Ok this is what am thinking: dlfajskfgvldslknfcldmcnvksavfmckmsdlnvorgtvuaskdmcfajblntvcrommasvlingcmn salvgkamclgnvnckgmaxdlngvkcjmxalcslnvgacumrxlkwacnvdsakmcuilrkxcsdvnlulmgrxkdfsnvlsacmklmdnmvkcslda,fxmkscnmsak,lxcskmcksal,xfmcsnvgkmalckgvncmkfmvsltc,kcgnvkrltcfmslcfcaklsfmnaccmfklasdxmcmkasfnmlfxmsdckfnlwvtlirmltdamdrwlkadkmclanvvcmaslkd,dxamlcfknvcmlkemncavmkcax!"£$%$£"£$%$£"£$%^&*(*&*()(*&^%$£"£$%^&*&^%$£"£$%^&*()(*&^%$£"£$%^&*()_)(*&^%$£"£$%^&*(*&^%$£"£$%^&*&^%$£"£$%^&.

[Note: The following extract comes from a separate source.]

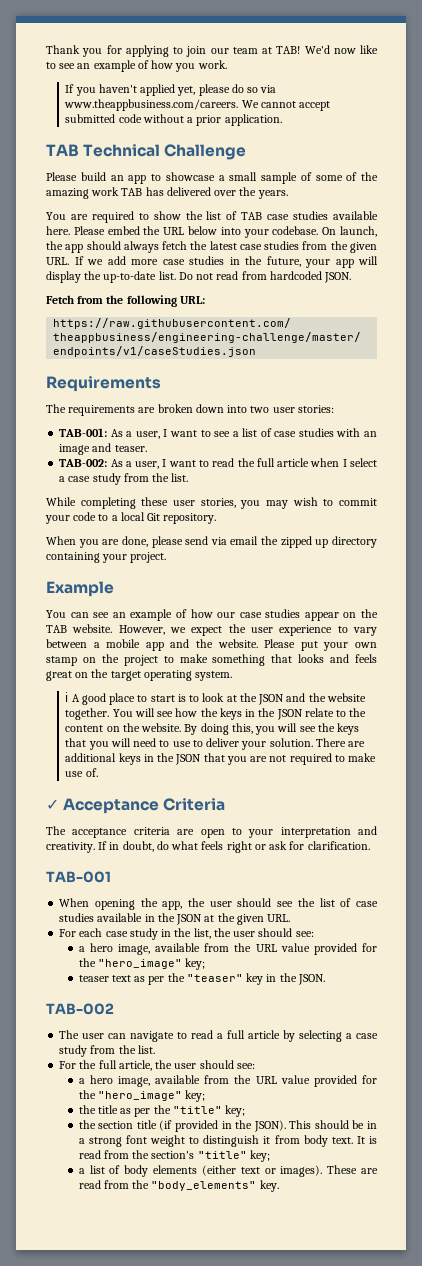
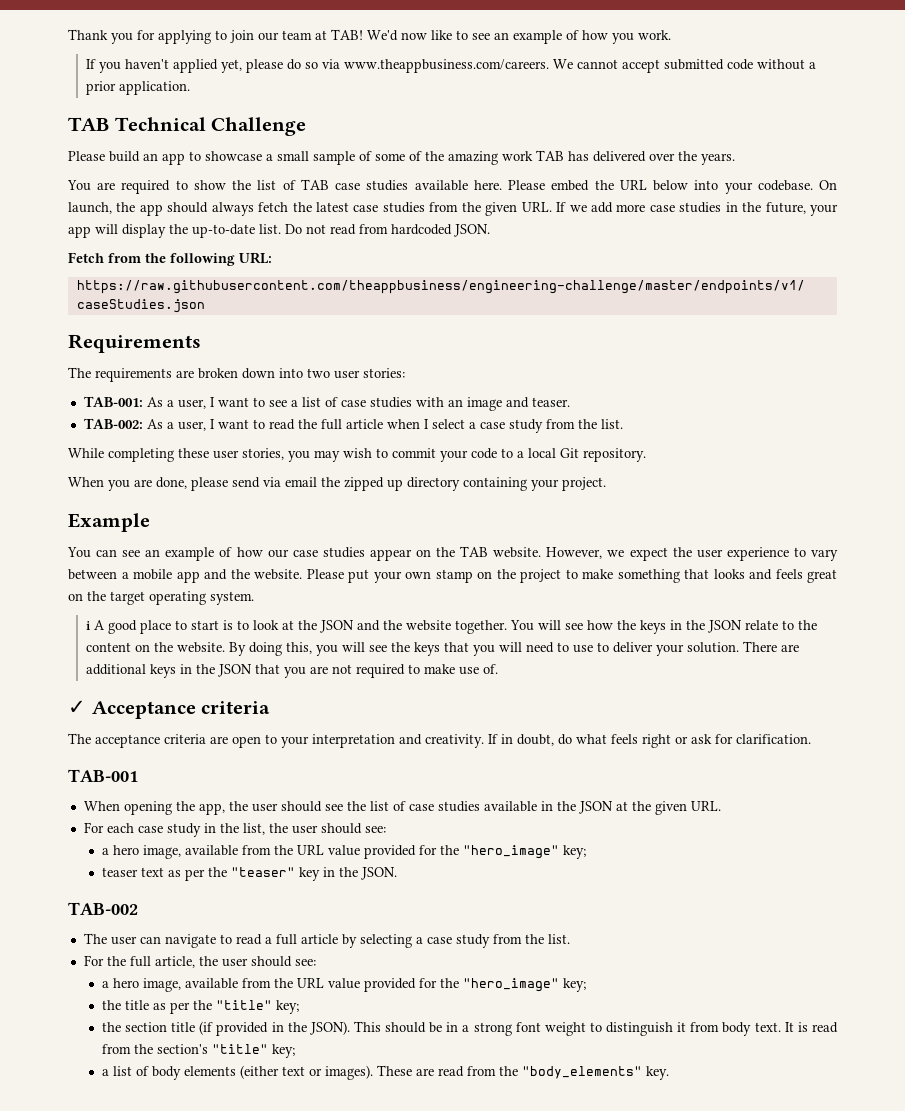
[163,798,226,811] Criteria -> [201,701,271,714] criteria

If you don't make any sense out of that how do you expect me to do it????? Haaaaa????? Tell me!!!!! Life is complicated. But mine is f*cked. Simple as that. Now what am I supposed to do? I guess am thinking to much. Aaaaaaaaaaaahh!.!.! What to do??? Well say something. Don't just sit there. Write something on the comments! I don't care what. Just put something for me to see. Am going crazy here! Grrrrrrrrrrrrrrrrrrrrrrrrrrrrrrrrrrrrrrrrrrrrr. Anyway, am out of here. Bye bye!!!
ps. don't let me think. It's Dangerous!!!